He didn’t use his horn the entire ride and was so decorous, and thus so out of place in Jiujiang, that I asked for his name and phone number for future trips. Yu Sifu handed me his card. The building where he dropped me off turned out not to be the wenhuaguan, but a woman there gave us directions to where it was, about a ten-minute walk. There I was told that the wenhuaguan had moved about a year before, and a motorcycle taxi finally took me to the right place. I explained myself to the man in the office, and his ears perked when I mentioned my family’s connection to Rulison. He gave me the phone number for a Zhen Laoshi wh
o had been involved with Rulison, and I dialed it on the porch.
“So what is it that you want?” Zhen Laoshi said after I introduced myself.
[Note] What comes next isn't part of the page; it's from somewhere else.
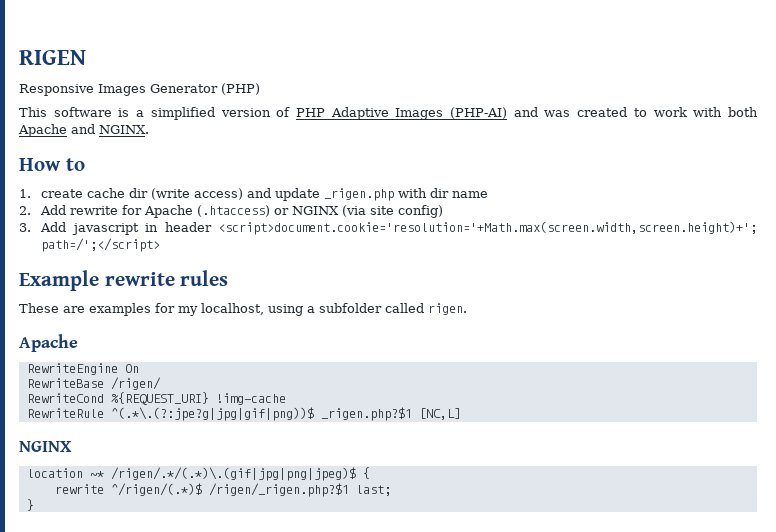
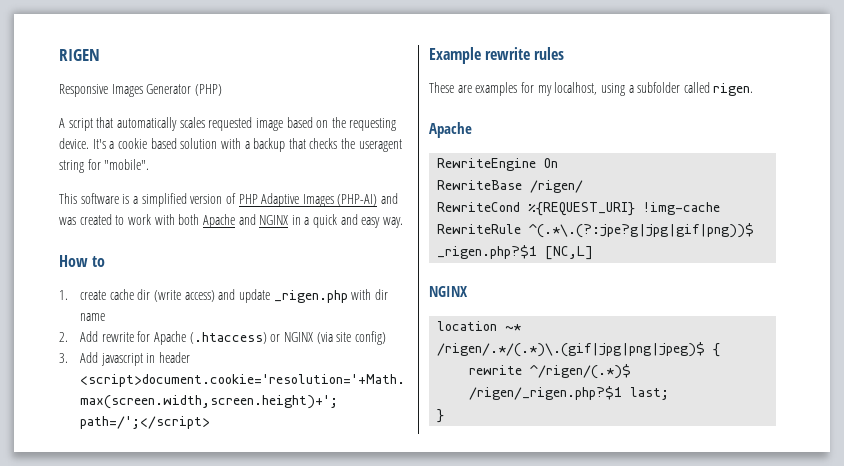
(260, 89) none -> [59,117,397,131] [59,138,402,152] [59,159,150,173] // A script that automatically scales requested image based on the requesting device. It's a cookie based solution with a backup that checks the useragent string for "mobile".
[99,125,149,134] NGINX. -> [259,214,404,228] NGINX in a quick and easy way.

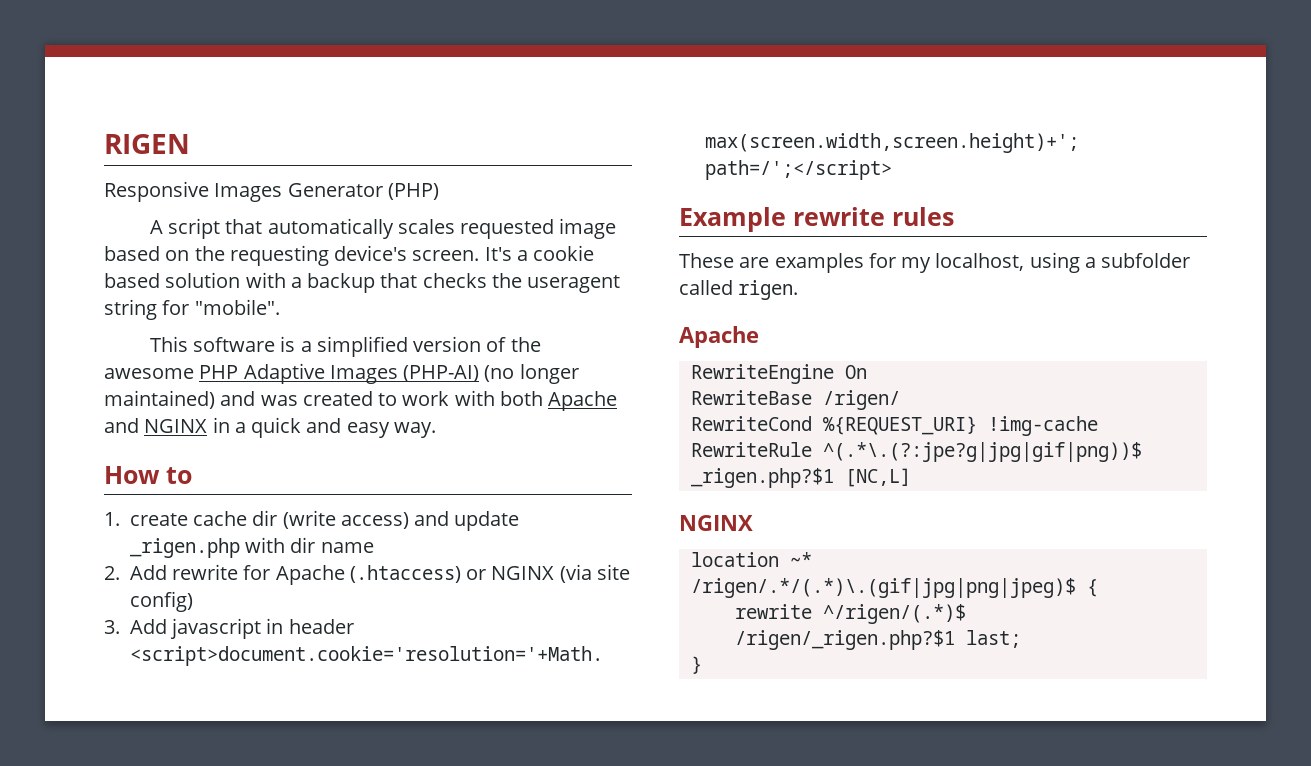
[59,138,89,149] device. -> [334,245,480,261] device's screen.
(236, 198) none -> [510,337,541,352] [104,368,194,379] the awesome
(378, 200) none -> [484,364,579,384] [104,390,215,409] (no longer maintained)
I didn’t want to tell him about the porcelain without feeling him out first. “To know more about the city when my grandmother was going to school,” I said.
“And who is your grandmother?”
I told him.
“I don’t know her, but I can look her up. You say she went to Ru Li?” That was the Chinese abbreviation for Rulison, which conveniently contained two native syllables.
“Yes, and her aunt also went there, Liu Ting Yi,” I said.
“Ah!” he cried. “I know her! She was my teacher! Please, come meet me at the Jiujiang Library in the morning. I have written some things about Jiujiang history that I can show you.”
Heartened, I flagged another taxi to make sure that there wasn’t a new factory sitting on my family’s old property. I described the route from my memory and hoped I would recognize the turns as we got closer. “When was the last time you were there?” the driver asked. “It’s changed a lot. A lot. They’re building all kinds of stuff.”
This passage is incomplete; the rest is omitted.